Samuel Bosch

Showing posts with label geoprocessing. Show all posts

Looping over a Workspace

Ever wanted to execute a function on all the tables and/or featureclasses in a workspace then the following code is something for you. What it basically does is first loop over all the featureclasses that are in featuredatasets. Then loop over all the other featureclasses and finally loop over all the tables in the provided workspace.

To achieve this and still be able to retrieve the result of each function execution on the tables and featureclasses I created a generator function. I did this by using the yield statement. In order to avoid duplicate code I also created a nested function for looping over the featureclasses.

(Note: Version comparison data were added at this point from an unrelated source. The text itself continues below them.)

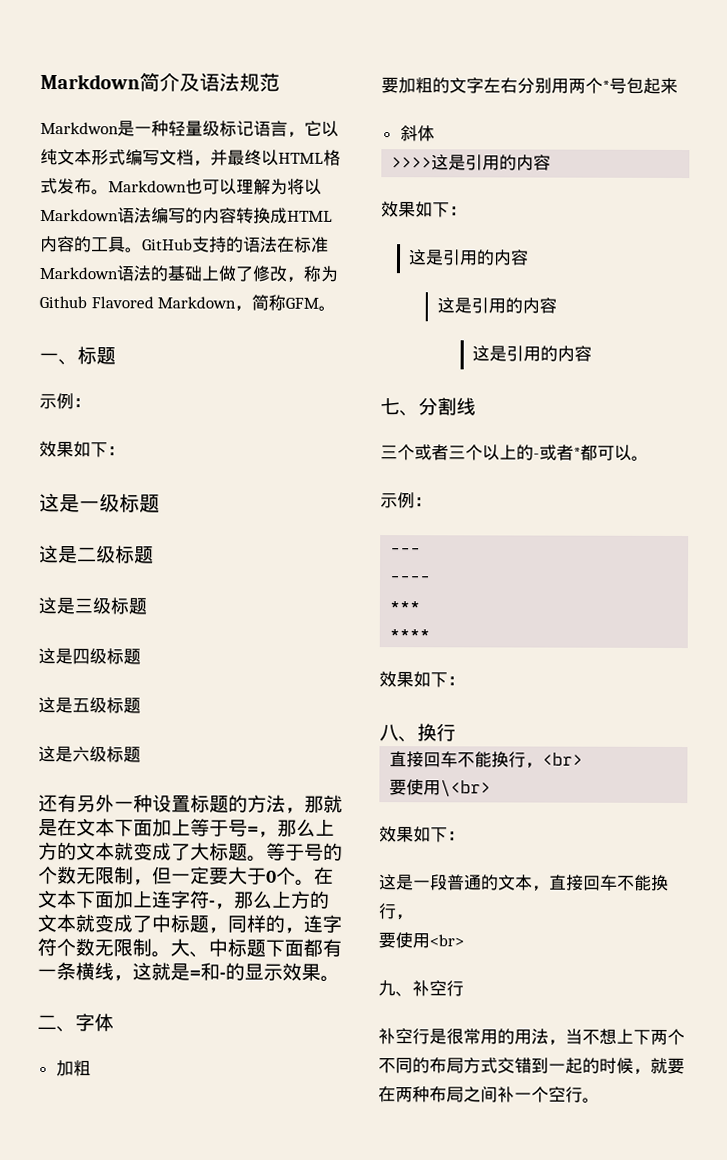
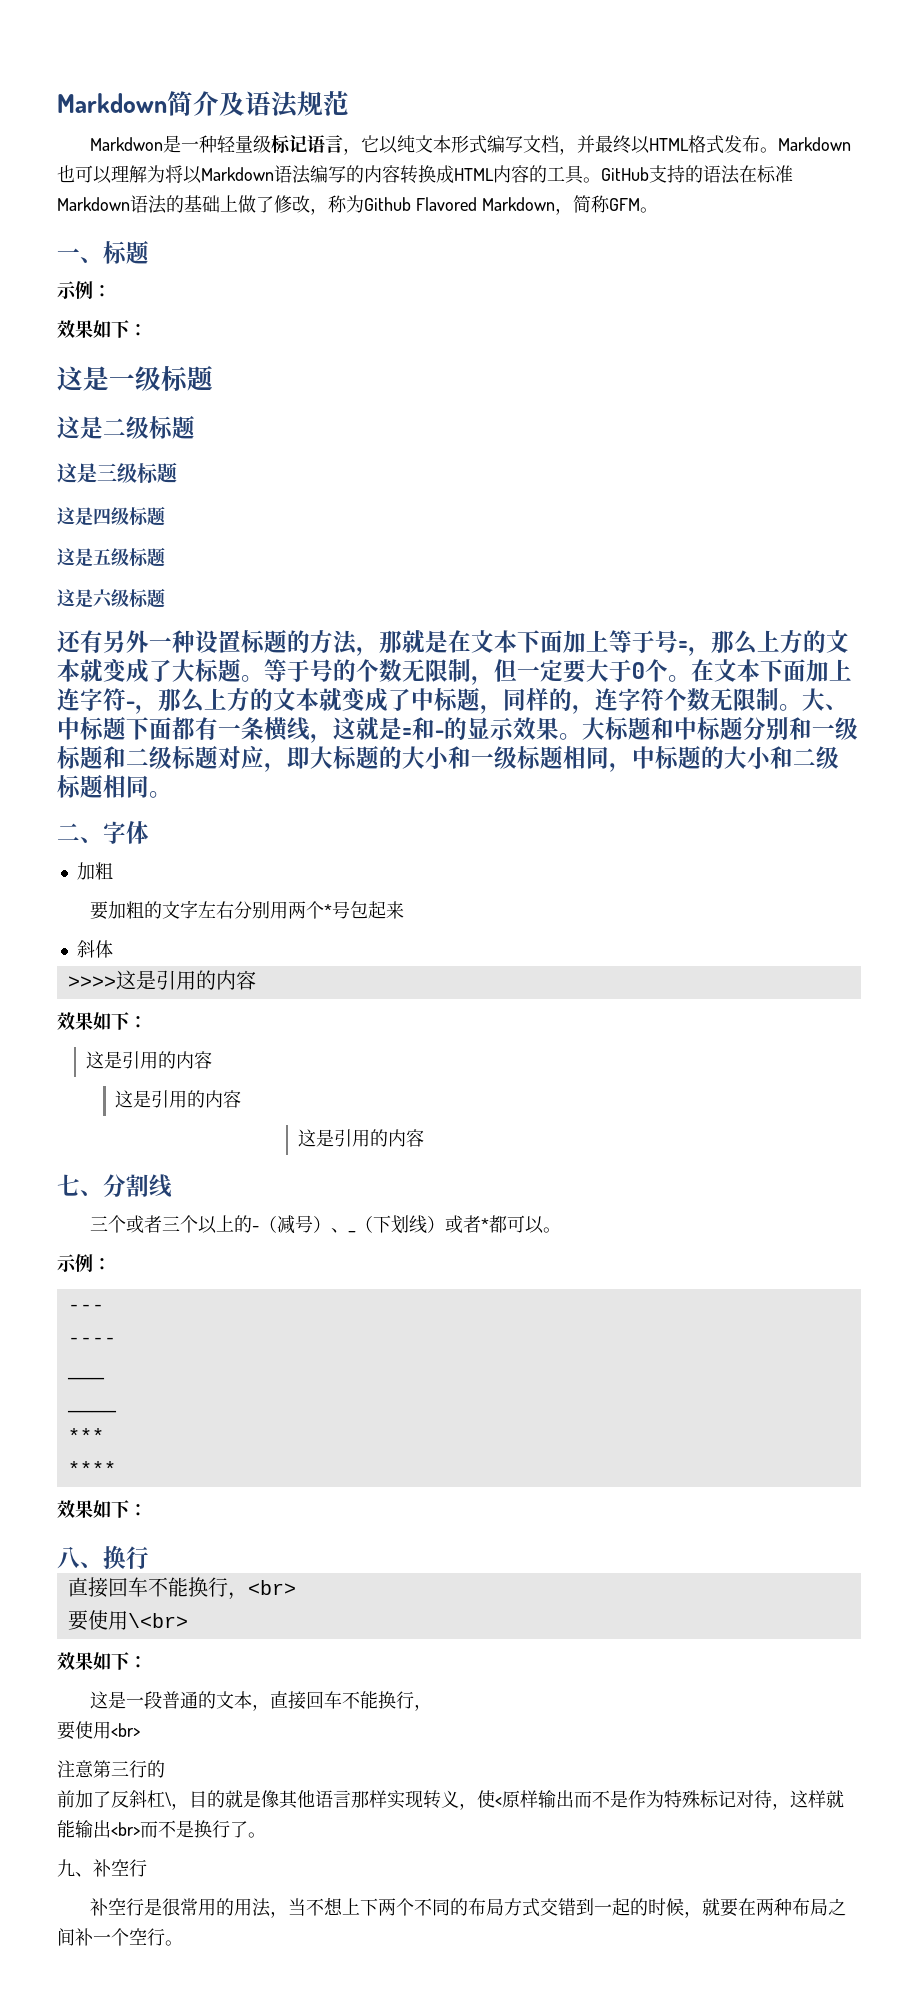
+ 大标题和中标题分别和一级标题和二级标题对应，即大标题的大小和一级标题相同，中标题的大小和二级标题相同。
- 三个或者三个以上的-或者*都可以。
+ 三个或者三个以上的-（减号）、_（下划线）或者*都可以。
+ ___
+ ____
+ 注意第三行的
+ 前加了反斜杠\，目的就是像其他语言那样实现转义，使<原样输出而不是作为特殊标记对待，这样就能输出<br>而不是换行了。

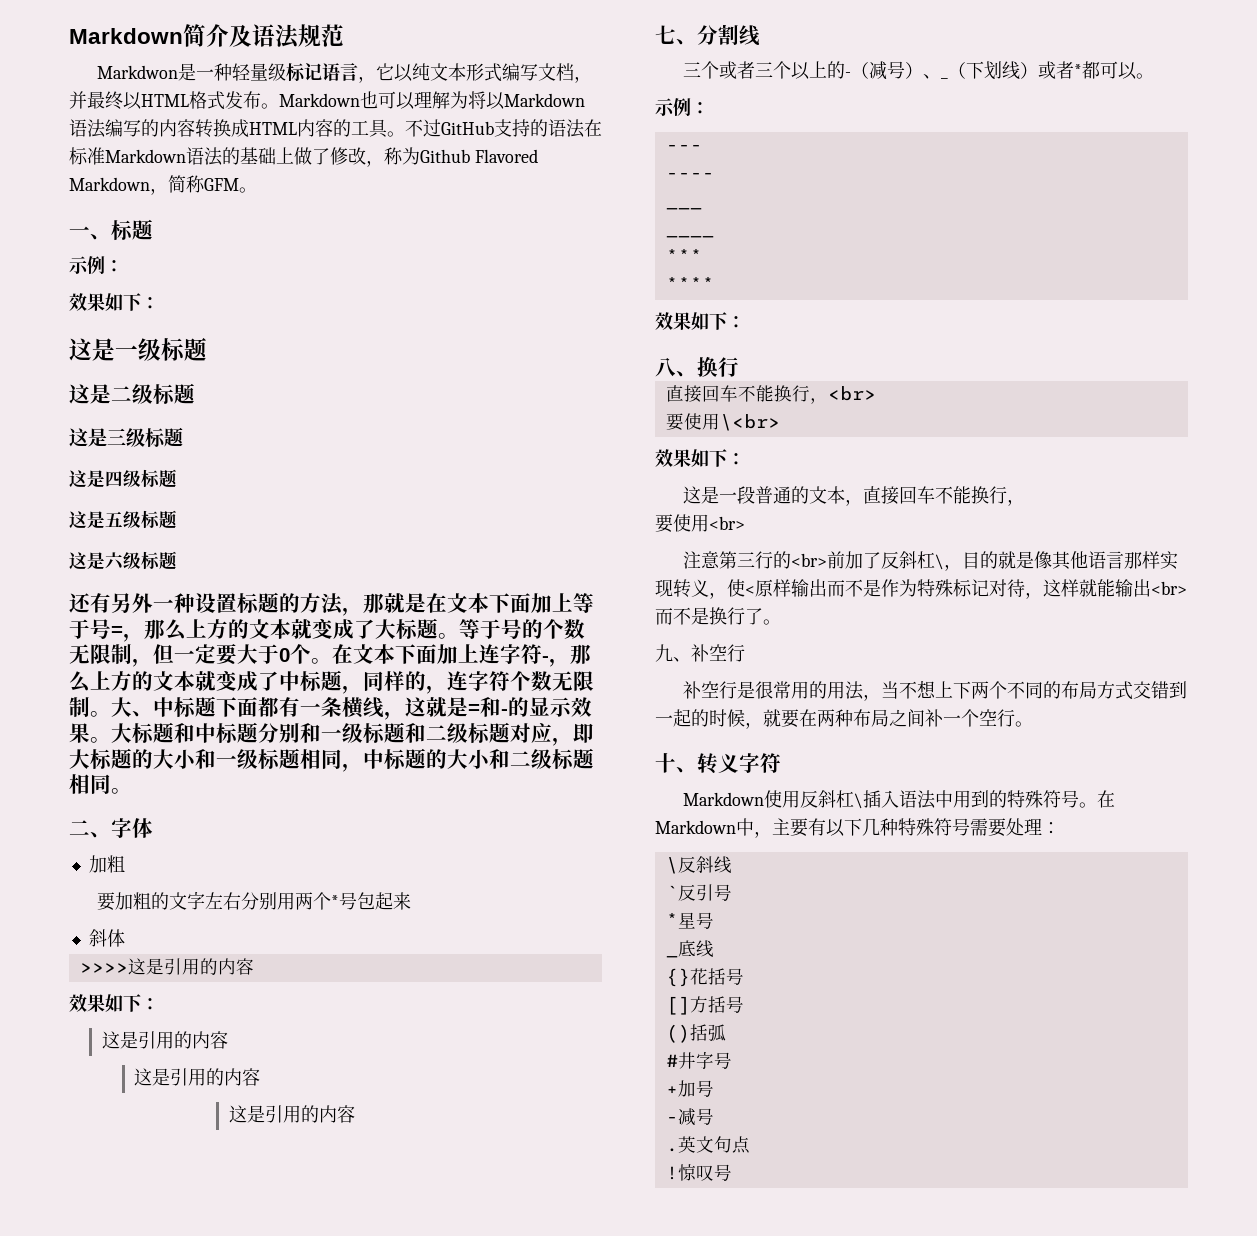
- GitHub支持的语法在标准Markdown语法的基础上做了修改，称为Github Flavored Markdown，简称GFM。
+ 不过GitHub支持的语法在标准Markdown语法的基础上做了修改，称为Github Flavored Markdown，简称GFM。
- 注意第三行的
- 前加了反斜杠\，目的就是像其他语言那样实现转义，使<原样输出而不是作为特殊标记对待，这样就能输出<br>而不是换行了。
+ 注意第三行的<br>前加了反斜杠\，目的就是像其他语言那样实现转义，使<原样输出而不是作为特殊标记对待，这样就能输出<br>而不是换行了。
+ 十、转义字符
+ Markdown使用反斜杠\插入语法中用到的特殊符号。在Markdown中，主要有以下几种特殊符号需要处理：
+ \反斜线
+ `反引号
+ *星号
+ _底线
+ {}花括号
+ []方括号
+ ()括弧
+ #井字号
+ +加号
+ -减号
+ .英文句点
+ !惊叹号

def executeiter(gp, workspace, featclassfunction=None, tablefunction=None):
    import os
    
    def loopfcs():
        fcs = gp.listfeatureclasses()
        for fc in iter(fcs.next, None):
            yield featclassfunction(fc)
    
    gp.workspace = workspace
    if featclassfunction is not None:
        for dataset in iter(gp.listdatasets().next, None):
            datasetworkspace = os.path.join(workspace, dataset)
            gp.workspace = datasetworkspace
            for result in loopfcs():
                yield result

        gp.workspace = workspace
        for result in loopfcs():
            yield result
            
    if tablefunction is not None:
        tables = gp.listtables()
        for table in iter(tables.next, None):
            yield tablefunction(table)

If you don't need the result of the function you can call the following function. It takes the same arguments as the executeiter function but its a regular function instead of a generator.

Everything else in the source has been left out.